As vital as rejuvenating stadiums are for clubs to entice fans back to ‘live’ games, reinvesting in training facilities are for clubs attempting to improve the level of football played by their teams. Poor training facilities could also be a potential push factor for foreign stars considering joining the league. More importantly, clubs owning their own well-equipped training facilities would do much to help in the development of local players. With training facilities the very offices of footballers, having proper facilities is tantamount to adding a certain level of motivation and professionalism for Singapore’s professional footballers.
That would mean re-unionisation of players. Right now, local players are more concerned over prolonging their contracts rather than improving their games. Unlike in Europe, clubs in Singapore have a major upper hand over players in terms of negotiating contracts and salaries. Oftentimes clubs hand players one year deals that provide almost no job security for players. The usual end of season squad revamps would mean many players usually leave their clubs in search of another, most players experience this almost every year.
With such insecurities, how are players to focus more on developing their talents? To them, playing well in the short-term is more important than their long-term development. This could be a very big hindrance for Singapore’s footballers. And this could be solved with a players’ union.
This might be nigh impossible in a country that has historically cracked down on trade unions, but the FAS needs to convince the government to allow the unionisation of players, such that there is a more balanced field between clubs and players when negotiating contracts. This could help players attain contracts of greater length, such that this increased job stability would allow them to focus on their football developments rather than where their next pay check will be coming from.
having a players’ union like the uk’s pfa would truly professionalise football
This would decrease the level of player movement in the league, and give the league’s transfer window greater importance. The reintroduction of transfer fees and the rumour mill might even provide fans with the kind of excitement not seen before.

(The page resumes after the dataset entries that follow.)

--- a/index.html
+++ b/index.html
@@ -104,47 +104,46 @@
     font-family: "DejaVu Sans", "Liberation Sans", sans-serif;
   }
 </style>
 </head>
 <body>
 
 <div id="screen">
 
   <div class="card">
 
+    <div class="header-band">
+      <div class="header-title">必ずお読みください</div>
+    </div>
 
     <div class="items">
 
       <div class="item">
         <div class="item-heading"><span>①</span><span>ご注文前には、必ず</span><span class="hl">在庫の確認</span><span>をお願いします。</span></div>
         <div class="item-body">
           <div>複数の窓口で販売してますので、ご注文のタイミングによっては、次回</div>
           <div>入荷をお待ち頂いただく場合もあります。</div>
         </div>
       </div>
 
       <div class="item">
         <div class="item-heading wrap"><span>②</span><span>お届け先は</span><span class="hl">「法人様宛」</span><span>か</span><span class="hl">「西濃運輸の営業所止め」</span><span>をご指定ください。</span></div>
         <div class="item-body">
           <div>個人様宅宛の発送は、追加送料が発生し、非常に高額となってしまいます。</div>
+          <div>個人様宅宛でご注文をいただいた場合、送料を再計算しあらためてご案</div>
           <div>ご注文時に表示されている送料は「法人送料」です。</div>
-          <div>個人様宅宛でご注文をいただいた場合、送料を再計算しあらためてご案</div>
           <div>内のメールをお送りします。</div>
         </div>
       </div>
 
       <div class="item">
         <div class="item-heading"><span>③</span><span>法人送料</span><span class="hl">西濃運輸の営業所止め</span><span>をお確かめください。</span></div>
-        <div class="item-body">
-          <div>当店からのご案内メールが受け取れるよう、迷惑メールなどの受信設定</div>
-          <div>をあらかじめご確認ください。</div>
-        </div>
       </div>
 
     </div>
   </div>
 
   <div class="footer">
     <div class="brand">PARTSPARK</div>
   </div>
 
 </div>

The longer players are able to stay at their clubs, the greater the opportunity for players to interact with the club’s surroundings, the higher chance they would be able to form a bond with their club’s local community. Point is, the off-the-field personalities of players is as important to the league as their on-field performances.

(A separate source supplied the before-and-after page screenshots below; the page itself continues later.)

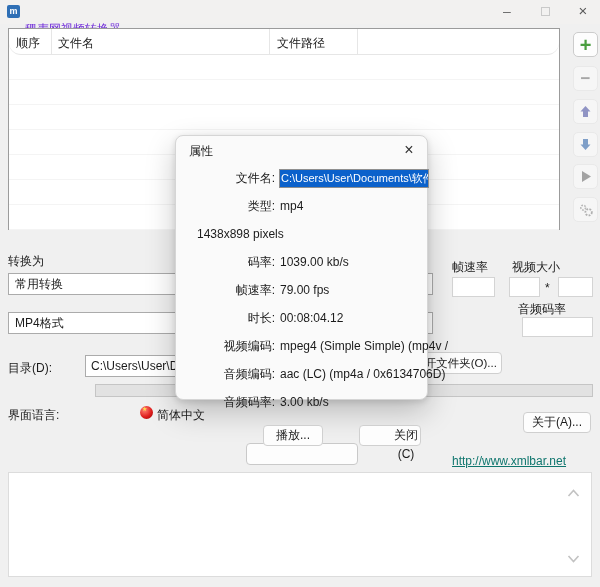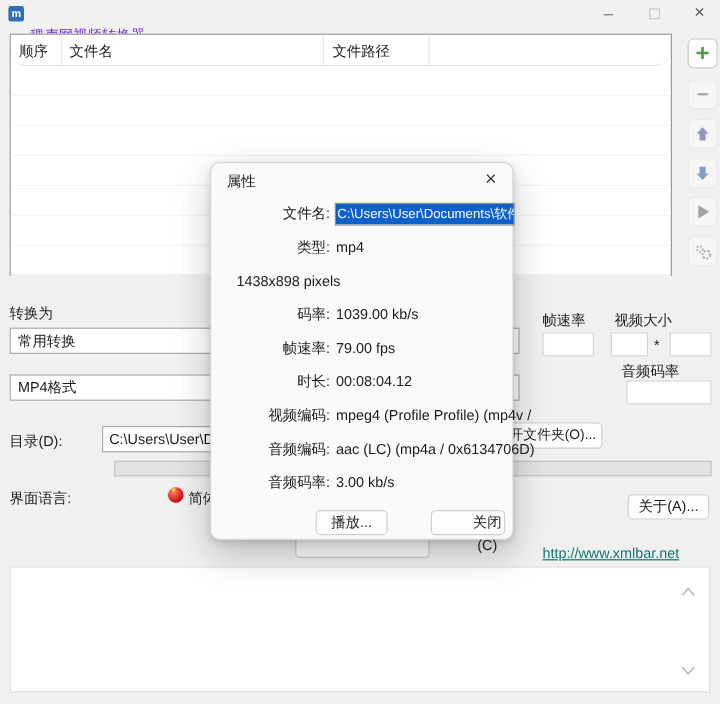--- a/index.html
+++ b/index.html
@@ -49,21 +49,21 @@
   .weblink { position:absolute; left:452px; top:454px; color:#0f766e; text-decoration:underline; }
 
   
   .logbox { position:absolute; left:8px; top:472px; width:584px; height:105px; background:#fff; border:1px solid #dcdcdc; }
   .chev { position:absolute; left:558px; }
 
   
   .hiddenbtn { position:absolute; left:246px; top:443px; width:112px; height:22px; background:#fdfdfd; border:1px solid #c9c9c9; border-radius:4px; z-index:1; }
 
   
-  .dialog { position:absolute; left:175px; top:135px; width:253px; height:315px; background:#fafafa; border:1px solid #d5d5d5; border-radius:8px; box-shadow:0 12px 30px rgba(0,0,0,.22), 0 2px 6px rgba(0,0,0,.12); z-index:10; }
+  .dialog { position:absolute; left:175px; top:135px; width:253px; height:265px; background:#fafafa; border:1px solid #d5d5d5; border-radius:8px; box-shadow:0 12px 30px rgba(0,0,0,.22), 0 2px 6px rgba(0,0,0,.12); z-index:10; }
   .dtitle { position:absolute; left:13px; top:7px; color:#1a1a1a; }
   .dclose { position:absolute; right:6px; top:3px; width:24px; height:22px; text-align:center; line-height:22px; font-size:16px; color:#333; }
   .drows { position:absolute; left:0; top:28px; width:253px; }
   .prow { display:flex; align-items:center; height:28px;margin-left:16px; }
   .plabel { width:83px; text-align:right; flex:none; }
   .pval { padding-left:5px; white-space:nowrap; }
   .propinput { margin-left:4px; width:163px; height:19px; background:#fff; border:1px solid #8f8f8f; display:flex; overflow:hidden; align-items:center; }
   .propinput .sel { margin-left:auto; white-space:nowrap; background:#0b61cb; color:#fff; font-size:11px; padding:1px 1px; }
   .dbtn { position:absolute; top:289px; height:21px; background:#fdfdfd; border:1px solid #d0d0d0; border-radius:4px; text-align:center; line-height:19px; }
   .dbtn.play { left:87px; width:60px; }
@@ -193,21 +193,21 @@
       <div class="prow">
         <span class="plabel">帧速率:</span>
         <span class="pval">79.00 fps</span>
       </div>
       <div class="prow">
         <span class="plabel">时长:</span>
         <span class="pval">00:08:04.12</span>
       </div>
       <div class="prow">
         <span class="plabel">视频编码:</span>
-        <span class="pval">mpeg4 (Profile Profile) (mp4v /</span>
+        <span class="pval">mpeg4 (Simple Simple) (mp4v /</span>
       </div>
       <div class="prow">
         <span class="plabel">音频编码:</span>
         <span class="pval">aac (LC) (mp4a / 0x6134706D)</span>
       </div>
       <div class="prow">
         <span class="plabel">音频码率:</span>
         <span class="pval">3.00 kb/s</span>
       </div>
     </div>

Historically, the FAS has been poor in its attempts to engage the local media in the PR and promotion of their clubs and more importantly, their players. The media do little to drive up the ‘homegrown’ nature of certain players, those of whom play for clubs from their own residential neighbourhood. The FAS could oblige its clubs to hold regular open days, grassroots football training days, players’ meet-and-greet in shopping malls or residential areas, charitable events, community centre visits, in an attempt to drive greater press coverage over the players’ community involvement.

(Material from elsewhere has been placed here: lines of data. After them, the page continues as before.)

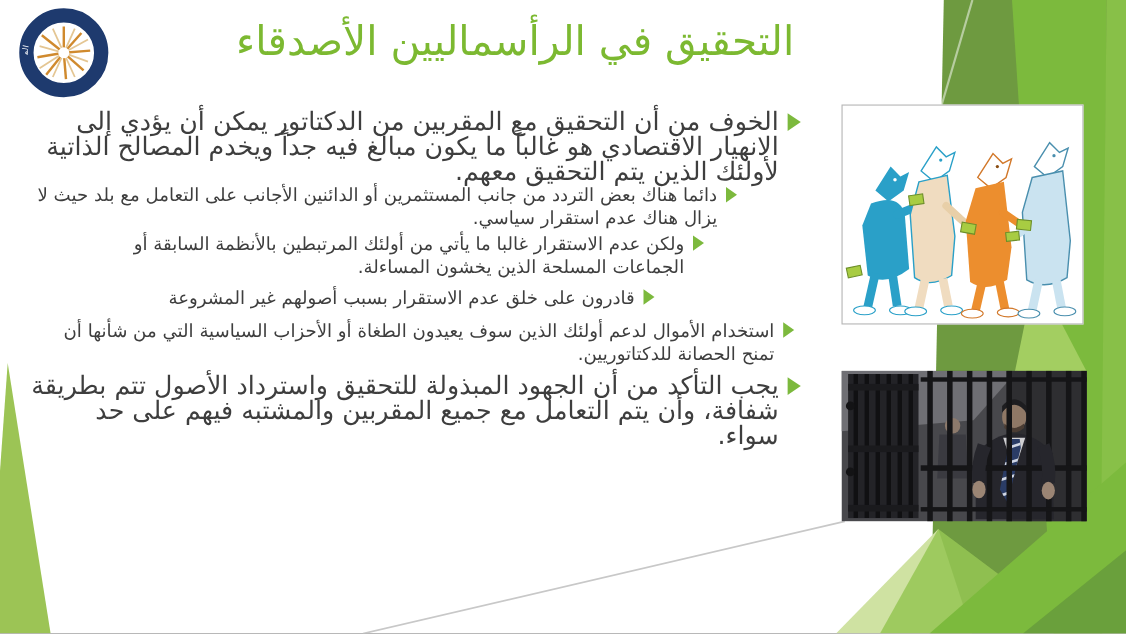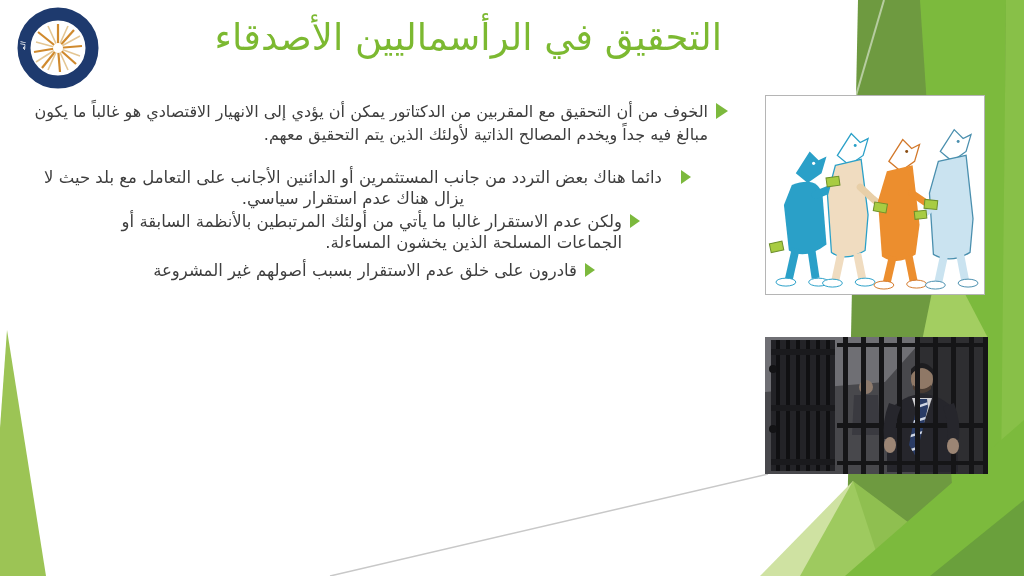--- a/index.html
+++ b/index.html
@@ -15,27 +15,27 @@
   .title{
     position:absolute;top:16px;right:322px;margin:0;
     font-size:37px;font-weight:normal;color:#7CB931;white-space:nowrap;
     letter-spacing:0;
   }
   .bullet{
     position:absolute;display:flex;align-items:flex-start;gap:8px;
     color:#3E3E3E;text-align:right;
   }
   .tri{flex:0 0 auto;width:0;height:0;border-style:solid;}
-  .l1{font-size:16px;line-height:23px;}
+  .l1{font-size:23px;line-height:23px;}
   .l2{font-size:16.5px;line-height:21px;}
   .l1 .tri{border-width:8px 0 8px 12px;border-color:transparent transparent transparent #7CB93D;margin-top:3px;}
   .l2 .tri{border-width:7px 0 7px 10px;border-color:transparent transparent transparent #7CB93D;margin-top:3px;}
   .btext{flex:1 1 auto;}
   .b1{top:100px;right:316px;width:702px;}
-  .b2{top:167px;right:353px;width:658px;text-align:center;}
+  .b2{top:167px;right:374px;width:658px;}
   .b3{top:211px;right:404px;width:522px;margin-left:36px;}
   .b4{top:260px;right:449px;}
   .b4 .btext{white-space:nowrap;}
   .b5{top:290px;right:322px;width:697px;}
   .b6{top:340px;right:316px;width:702px;}
   .b7{top:401px;right:359px;width:652px;}
   figure{margin:0;padding:0;}
   .cartoon{
     position:absolute;left:765px;top:95px;width:220px;height:200px;
     background:#ffffff;border:1px solid #b5b5b5;box-sizing:border-box;
@@ -114,20 +114,28 @@
     <span class="tri"></span>
     <div class="btext">دائما هناك بعض التردد من جانب المستثمرين أو الدائنين الأجانب على التعامل مع بلد حيث لا يزال هناك عدم استقرار سياسي.</div>
   </div>
   <div class="bullet l2 b3">
     <span class="tri"></span>
     <div class="btext">ولكن عدم الاستقرار غالبا ما يأتي من أولئك المرتبطين بالأنظمة السابقة أو الجماعات المسلحة الذين يخشون المساءلة.</div>
   </div>
   <div class="bullet l2 b4">
     <span class="tri"></span>
     <div class="btext">قادرون على خلق عدم الاستقرار بسبب أصولهم غير المشروعة</div>
+  </div>
+  <div class="bullet l2 b5">
+    <span class="tri"></span>
+    <div class="btext">استخدام الأموال لدعم أولئك الذين سوف يعيدون الطغاة أو الأحزاب السياسية التي من شأنها أن تمنح الحصانة للدكتاتوريين.</div>
+  </div>
+  <div class="bullet l1 b6">
+    <span class="tri"></span>
+    <div class="btext">يجب التأكد من أن الجهود المبذولة للتحقيق واسترداد الأصول تتم بطريقة شفافة، وأن يتم التعامل مع جميع المقربين والمشتبه فيهم على حد سواء.</div>
   </div>
 
   <figure class="cartoon" aria-label="كاريكاتير رجال أعمال يسرق كل منهم جيب الآخر">
     <svg viewBox="0 0 220 200">
 
       <g>
         <path d="M30,78 L44,56 L53,65 L61,61 L56,78 L42,88 Z" fill="#2AA0C8"></path>
         <circle cx="48" cy="68" r="1.6" fill="#ffffff"></circle>
         <path d="M26,90 Q52,80 57,100 L61,150 Q40,166 23,156 L18,110 Z" fill="#2AA0C8"></path>
         <polyline points="50,100 70,92 81,96" fill="none" stroke="#2AA0C8" stroke-width="8" stroke-linecap="round"></polyline>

The players need to be promoted and celebrated within the local press, even criticised as required. Singapore’s top footballers need to be constantly on the back pages of local broadsheet newspapers, similar to the likes of Safuwan Baharudin and Izwan Mahbud right now. They need to be more prominent, more recognisable on the streets and in the coffeeshops. If such a level of attention can be achieved, all the more likely fans would want to see their local icons, favourites ‘live’ in this brand new relaunched local league in Singapore.